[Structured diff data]
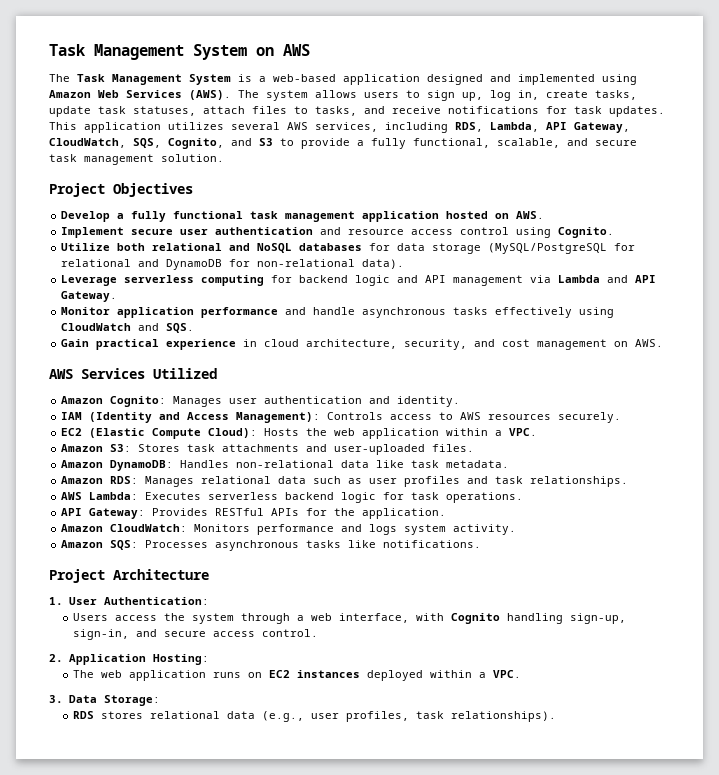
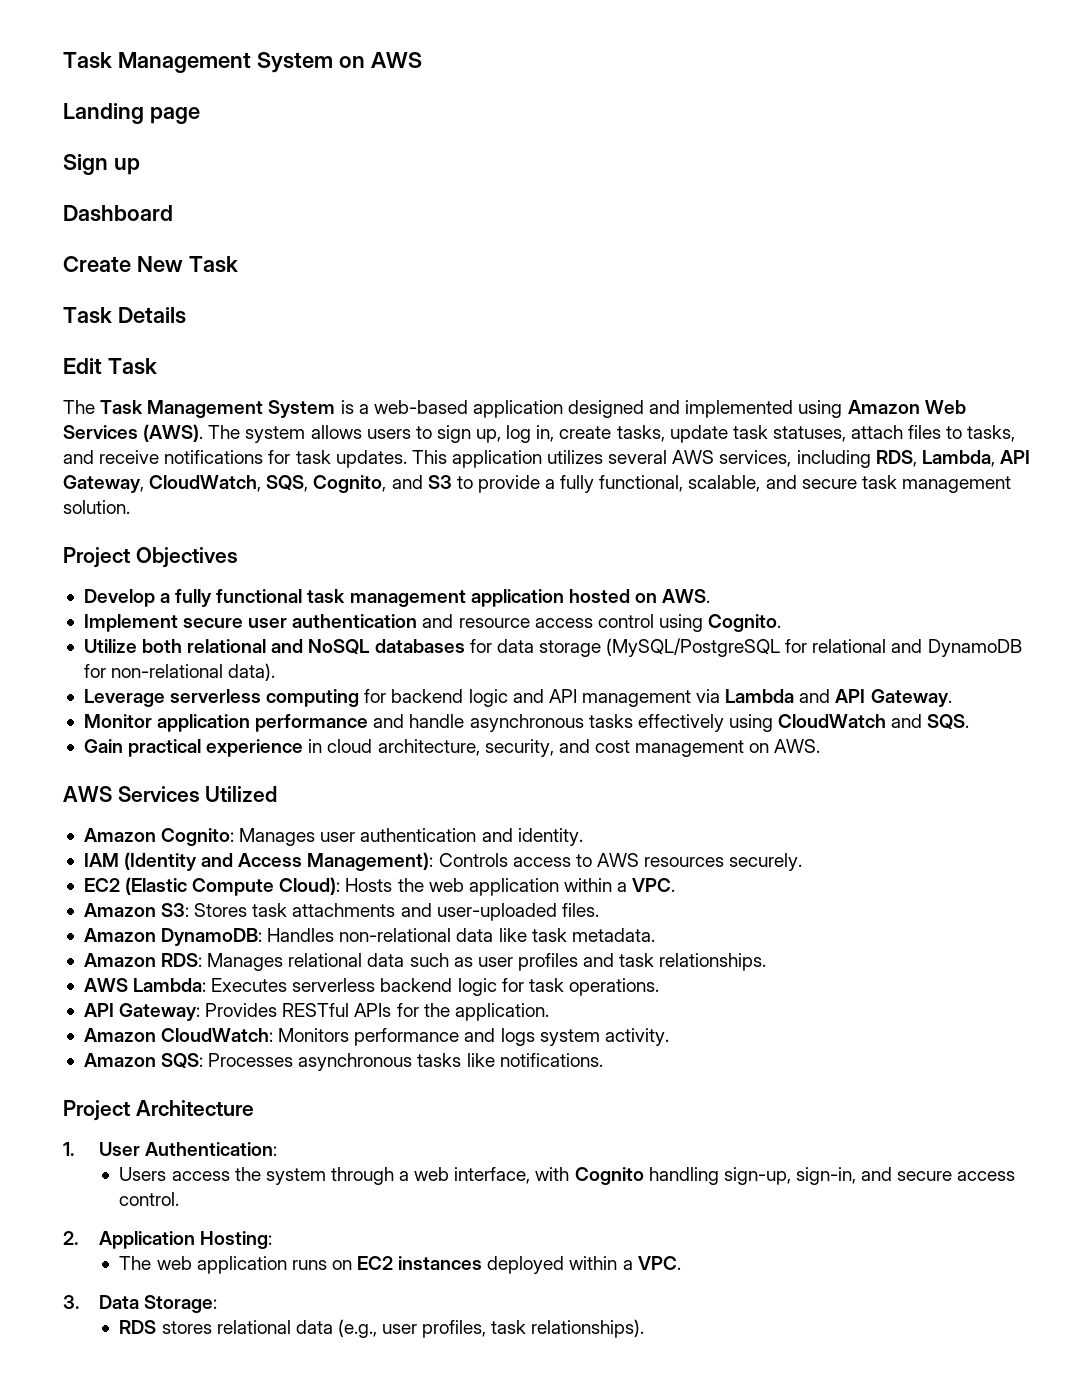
+ Landing page
+ Sign up
+ Dashboard
+ Create New Task
+ Task Details
+ Edit Task

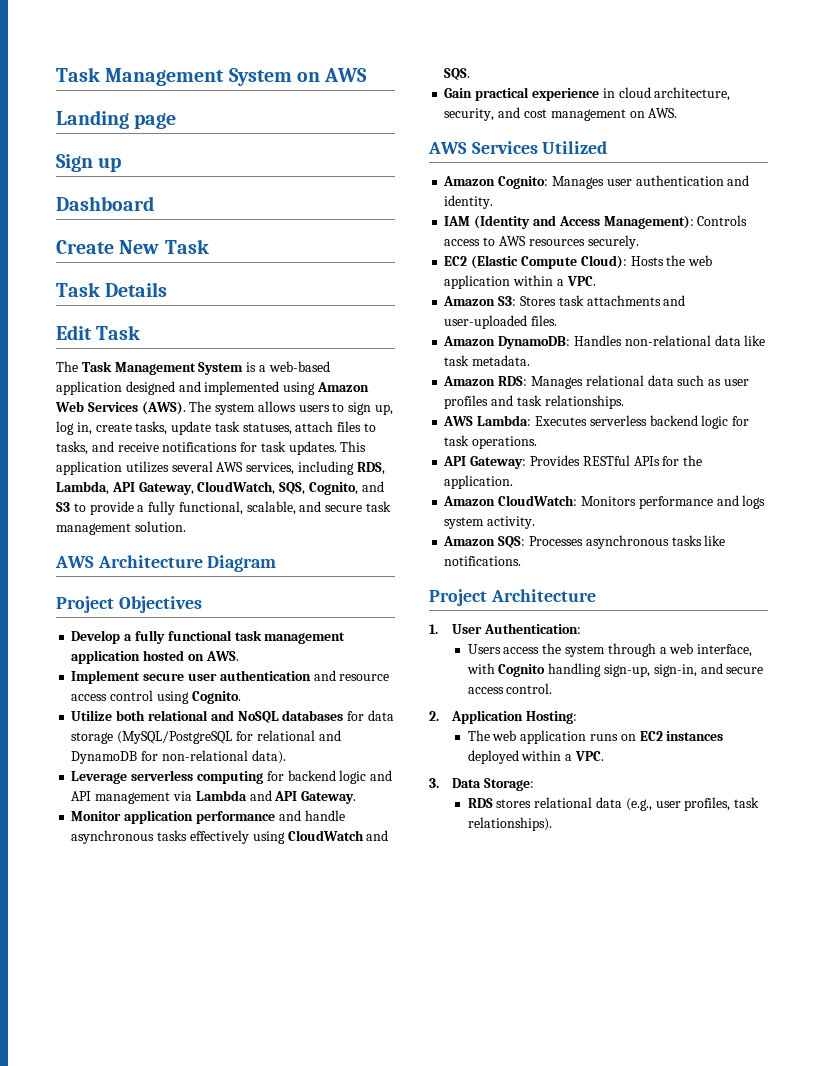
+ AWS Architecture Diagram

▶ [Task goal]: Each line of the data above must be repeated exactly, images excluded.

▶ [Answer below]:
+ Landing page
+ Sign up
+ Dashboard
+ Create New Task
+ Task Details
+ Edit Task

+ AWS Architecture Diagram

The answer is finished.